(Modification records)
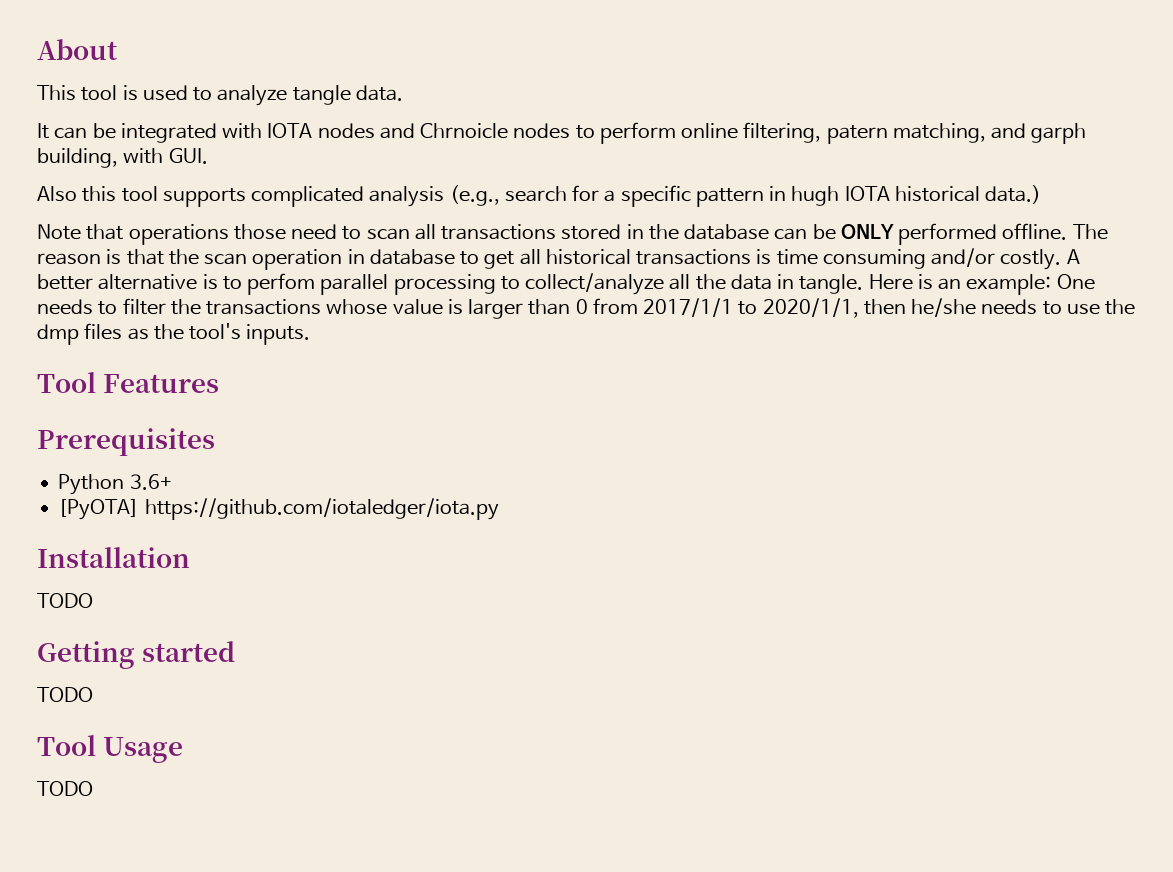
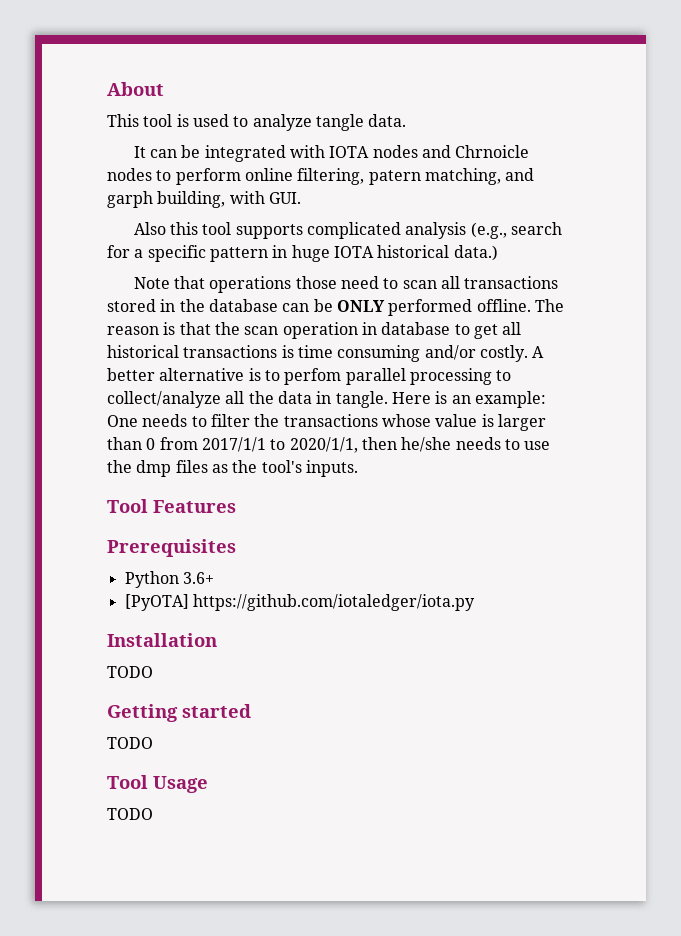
[791,186,840,206] hugh -> [291,245,330,262] huge

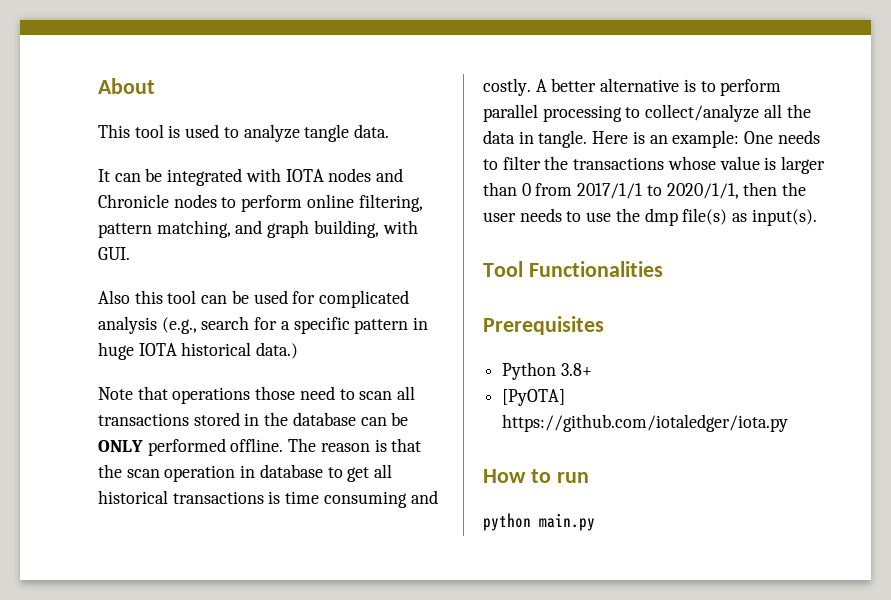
[455,145,530,158] Chrnoicle -> [98,194,169,208] Chronicle
[368,170,421,185] patern -> [98,223,152,238] pattern
[107,191,153,208] garph -> [267,220,310,238] graph
[235,224,303,239] supports -> [201,290,316,304] can be used for
[424,345,476,360] and/or -> [410,490,438,504] and
[284,368,342,385] perfom -> [720,79,782,96] perform
[401,437,452,452] he/she -> [782,182,807,196] [483,212,516,222] the user
[175,460,358,477] [107,499,236,513] files as the tool's inputs. // Tool Features -> [682,208,817,226] [483,261,663,277] file(s) as input(s). // Tool Functionalities
[182,572,214,584] 3.6+ -> [560,363,592,376] 3.8+
[107,633,217,647] [107,666,153,678] [107,704,251,722] [107,737,153,749] [107,775,208,793] [107,808,153,820] Installation // TODO // Getting started // TODO // Tool Usage // TODO -> [483,469,589,483] [483,513,595,531] How to run // python main.py

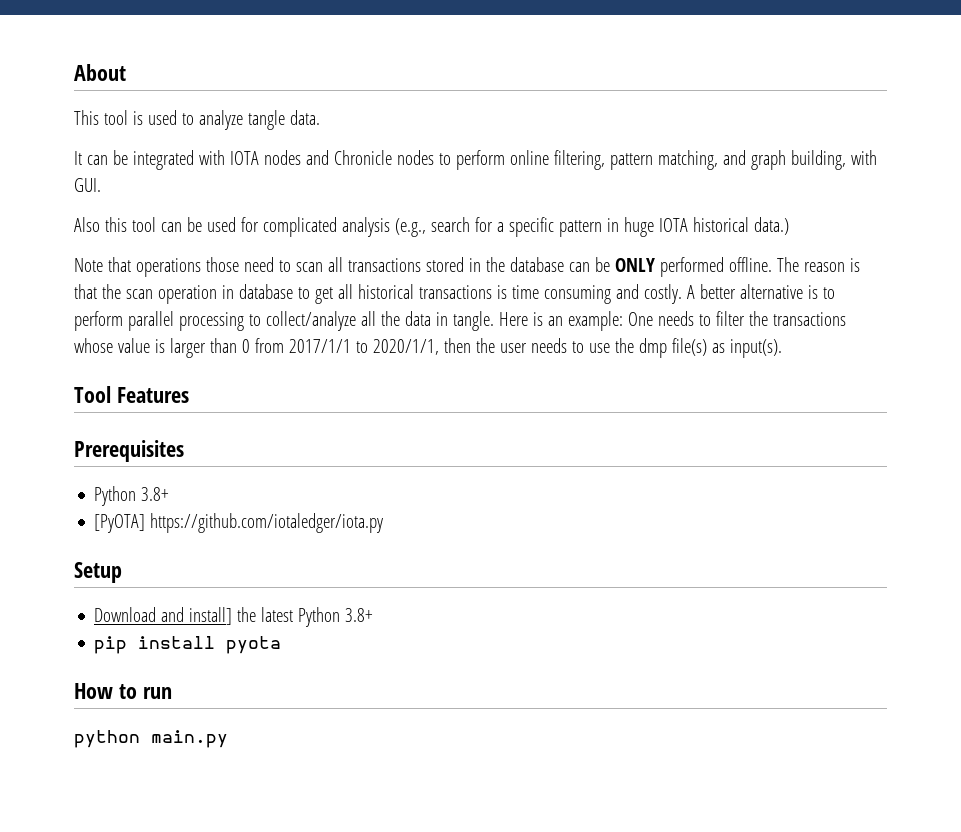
[528,261,663,277] Functionalities -> [116,387,189,403] Features
(789, 423) none -> [74,562,122,583] [94,607,374,627] [94,636,282,654] // Setup // Download and install] the latest Python 3.8+ // pip install pyota

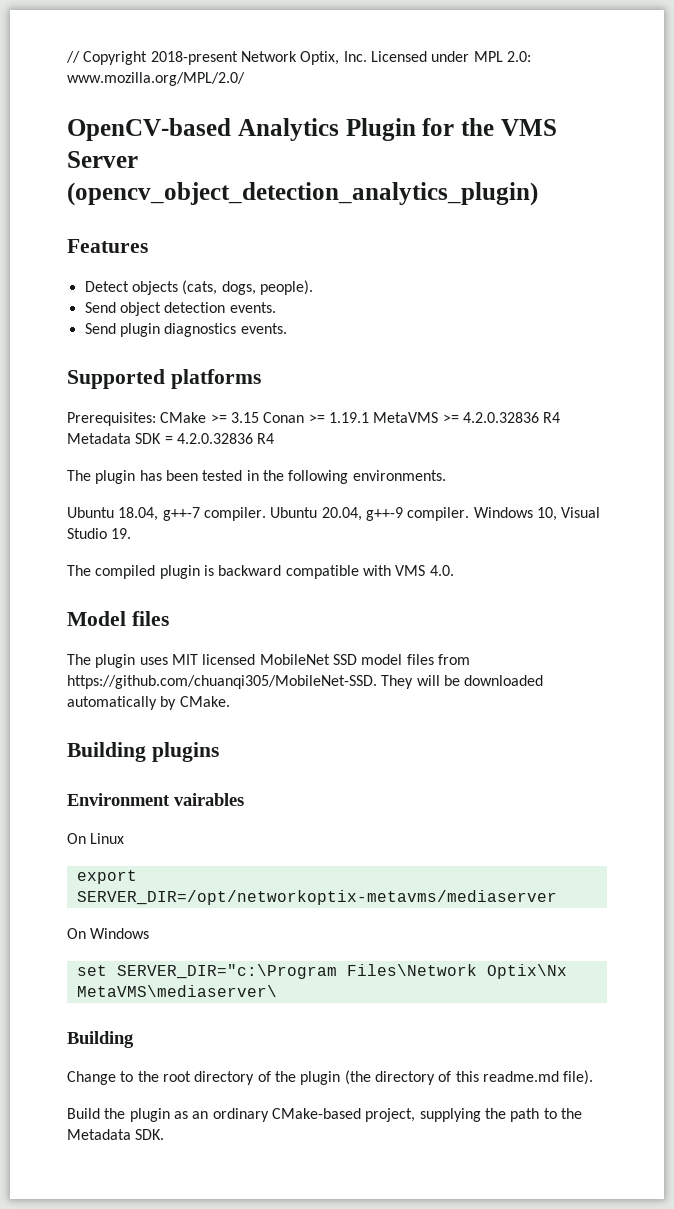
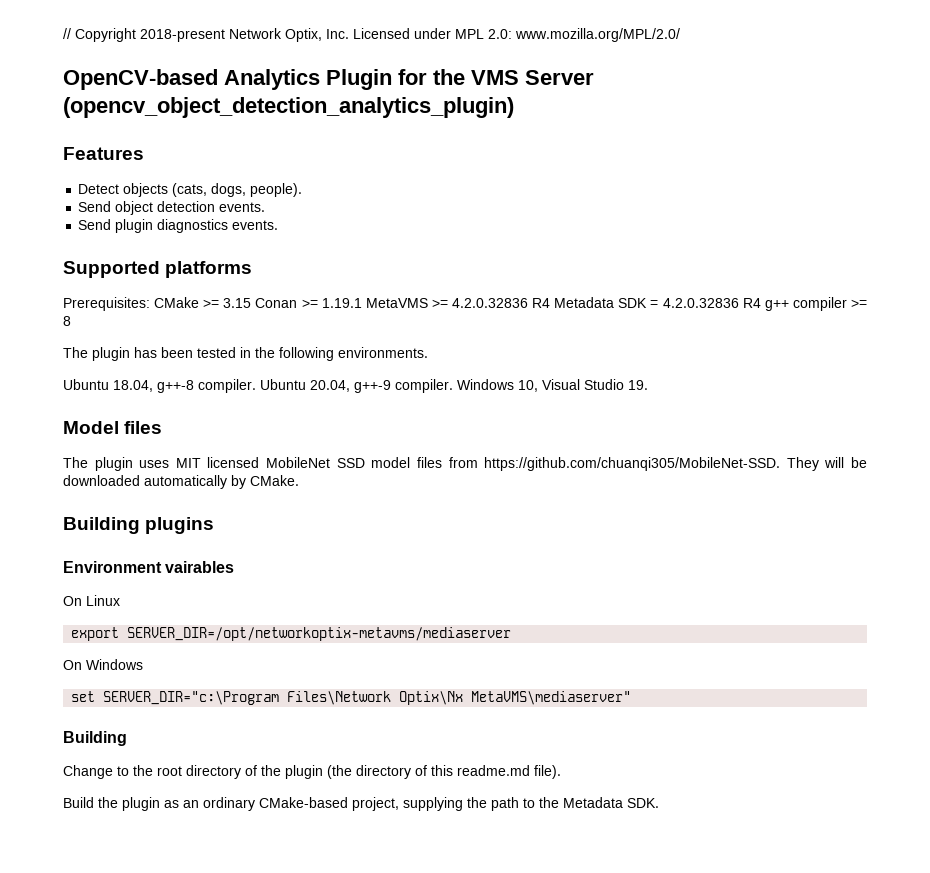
(275, 438) none -> [764,297,867,311] [63,316,71,326] g++ compiler >= 8
[162,507,200,521] g++-7 -> [157,380,194,393] g++-8
[67,565,454,579] // The compiled plugin is backward compatible with VMS 4.0. -> (648, 385) none
[76,985,277,997] MetaVMS\mediaserver\ -> [471,691,632,705] MetaVMS\mediaserver"

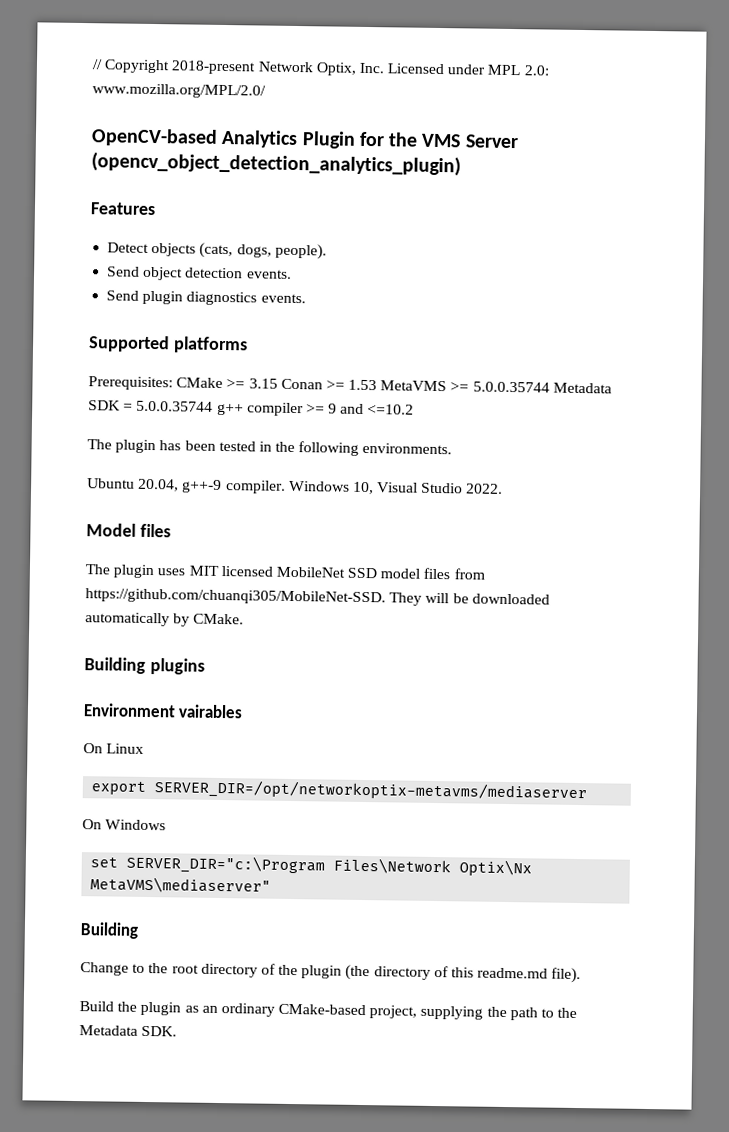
[321,298,362,308] 1.19.1 -> [348,379,378,391] 1.53
[451,298,551,308] 4.2.0.32836 R4 -> [472,381,550,393] 5.0.0.35744
[662,298,761,308] 4.2.0.32836 R4 -> [136,400,214,412] 5.0.0.35744
[63,316,71,326] 8 -> [328,403,415,415] 9 and <=10.2
[113,379,306,393] 18.04, g++-8 compiler. Ubuntu -> (135, 483) none
[628,380,648,390] 19. -> [466,483,504,494] 2022.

AIM OF THE TASK: Out of the entries above, write out only the lines between the line holding "[235,224,303,239] supports ->" and the line holding "[182,572,214,584] 3.6+ ->", inclusive, each exactly as given.

TASK ANSWER:
[235,224,303,239] supports -> [201,290,316,304] can be used for
[424,345,476,360] and/or -> [410,490,438,504] and
[284,368,342,385] perfom -> [720,79,782,96] perform
[401,437,452,452] he/she -> [782,182,807,196] [483,212,516,222] the user
[175,460,358,477] [107,499,236,513] files as the tool's inputs. // Tool Features -> [682,208,817,226] [483,261,663,277] file(s) as input(s). // Tool Functionalities
[182,572,214,584] 3.6+ -> [560,363,592,376] 3.8+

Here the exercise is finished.